There can be few European research libraries that have neither
participated in DG XIII projects nor been at least tempted by
the funding that has been available through the European Commission's
Telematics Applications Programme. This is not the time or place
to describe the impact which the TAP has made on the ways in which
our libraries function, and perhaps that impact will only become
apparent to the library historian; but whatever history has to
say on the subject I can easily believe that our modi operandi
have been irretrievably changed by the discipline of having
to observe deadlines for deliverables, workpackages, progress
reports, management reports, cost statements, peer reviews, and
all the other requirements we did not realise we were letting
ourselves in for.
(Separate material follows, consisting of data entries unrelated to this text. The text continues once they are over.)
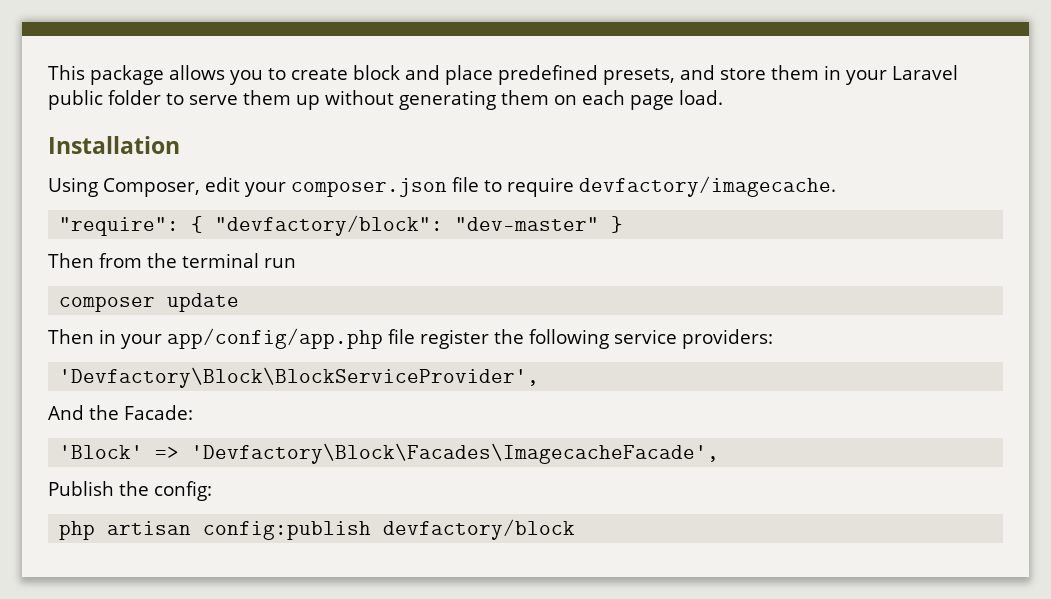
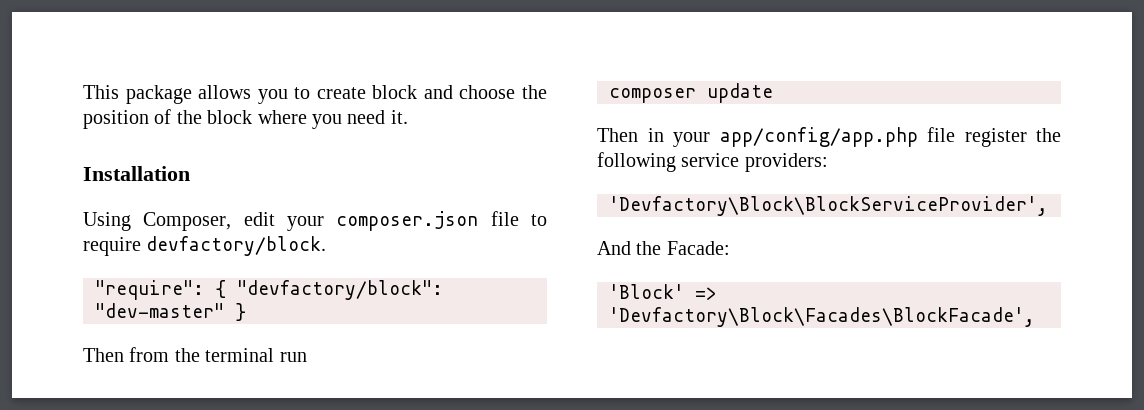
[445,65,958,85] [48,90,723,110] place predefined presets, and store them in your Laravel public folder to serve them up without generating them on each page load. -> [459,85,547,99] [83,109,408,129] choose the position of the block where you need it.
[579,176,836,197] devfactory/imagecache. -> [146,236,327,256] devfactory/block.
[191,443,720,464] [48,481,212,501] [59,519,576,540] 'Devfactory\Block\Facades\ImagecacheFacade', // Publish the config: // php artisan config:publish devfactory/block -> [609,307,1035,327] 'Devfactory\Block\Facades\BlockFacade',

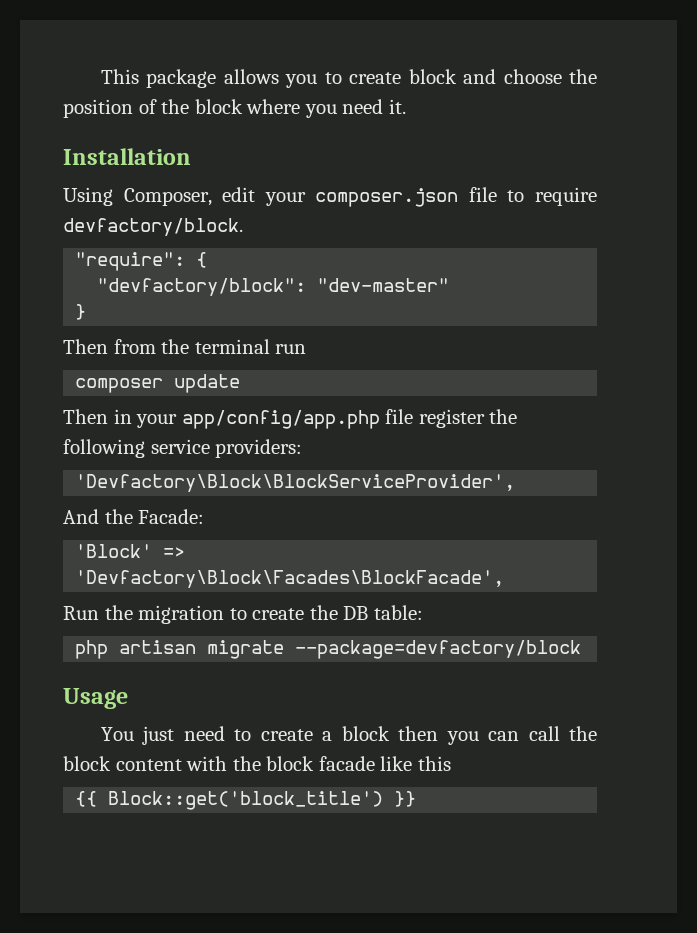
(226, 289) none -> (208, 260) //
(224, 310) none -> (450, 285) //
(1035, 317) none -> [63,605,423,624] [75,640,582,659] [63,688,128,709] [100,726,597,745] [63,756,451,771] [75,791,417,810] // Run the migration to create the DB table: // php artisan migrate --package=devfactory/block // Usage // You just need to create a block then you can call the block content with the block facade like this // {{ Block::get('block_title') }}

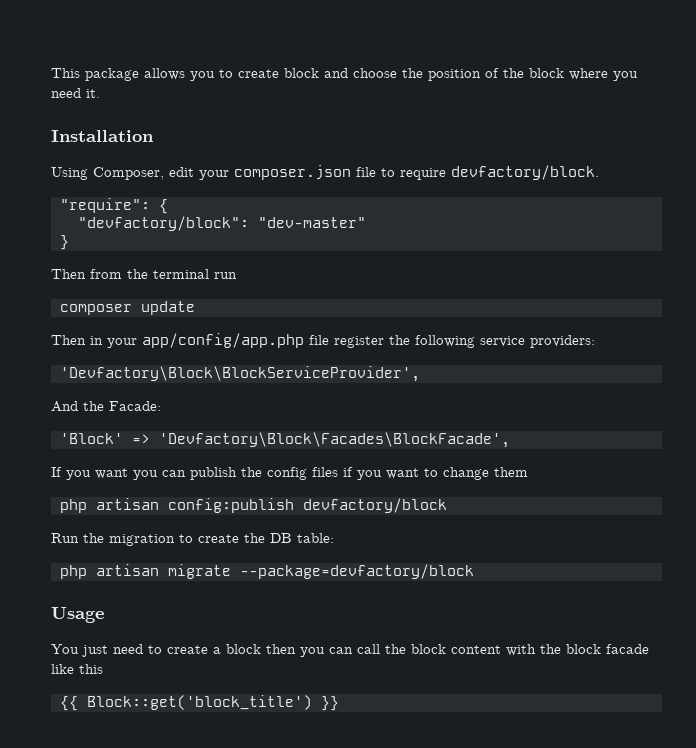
(505, 579) none -> [51,467,528,480] [59,498,447,513] // If you want you can publish the config files if you want to change them // php artisan config:publish devfactory/block

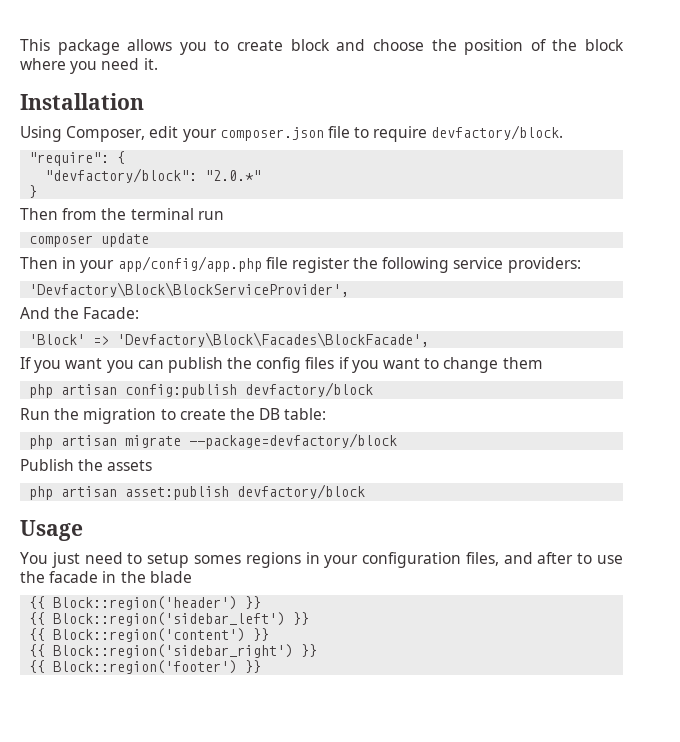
[257,217,366,228] "dev-master" -> [205,170,262,181] "2.0.*"
(474, 571) none -> [20,459,153,471] [29,484,366,500] // Publish the assets // php artisan asset:publish devfactory/block
[167,644,649,657] [51,664,103,674] [59,695,339,711] create a block then you can call the block content with the block facade like this // {{ Block::get('block_title') }} -> [147,552,624,568] [20,571,192,583] [29,596,262,610] [29,612,310,626] [29,628,270,642] [29,644,318,658] [29,660,262,674] setup somes regions in your configuration files, and after to use the facade in the blade // {{ Block::region('header') }} // {{ Block::region('sidebar_left') }} // {{ Block::region('content') }} // {{ Block::region('sidebar_right') }} // {{ Block::region('footer') }}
Again, history will have to judge whether,
regardless of any technological innovations, those bureaucratic
disciplines have actually improved the services we provide for
our users. I should like to think that they have.
BIBLINK stands for "Linking Publishers and national Bibliographic Services and the BIBLINK project commenced formally in May 1996. Its origins lie in a DG XIII sponsored "concerted action, which is Commission language for an activity that encourages particular sectors to discuss issues that might result in an activity such as a project or a feasibility study. CoBRA, or Computerised Bibliographic Record Actions, was - and indeed is - a concerted action bringing together European national libraries for just that purpose; amongst other things, it has initiated projects on record file labelling, character set standardisation and the networking of national name authority files. But the real impetus for BIBLINK is twofold:
· the belief that economies can be made by developing better relationships between publishers and libraries and re-using publishers' bibliographic information in library catalogues and databases;
· the growth of electronic publishing,
requiring libraries to exercise bibliographic control over documents
that while sharing many of the characteristics of conventional
print publications, have some features which are not at present
covered in traditional cataloguing codes.
These two factors have resulted in a project whose aim is to produce
a prototype system for the exchange of metadata between publishers
of electronic documents and national bibliographic agencies.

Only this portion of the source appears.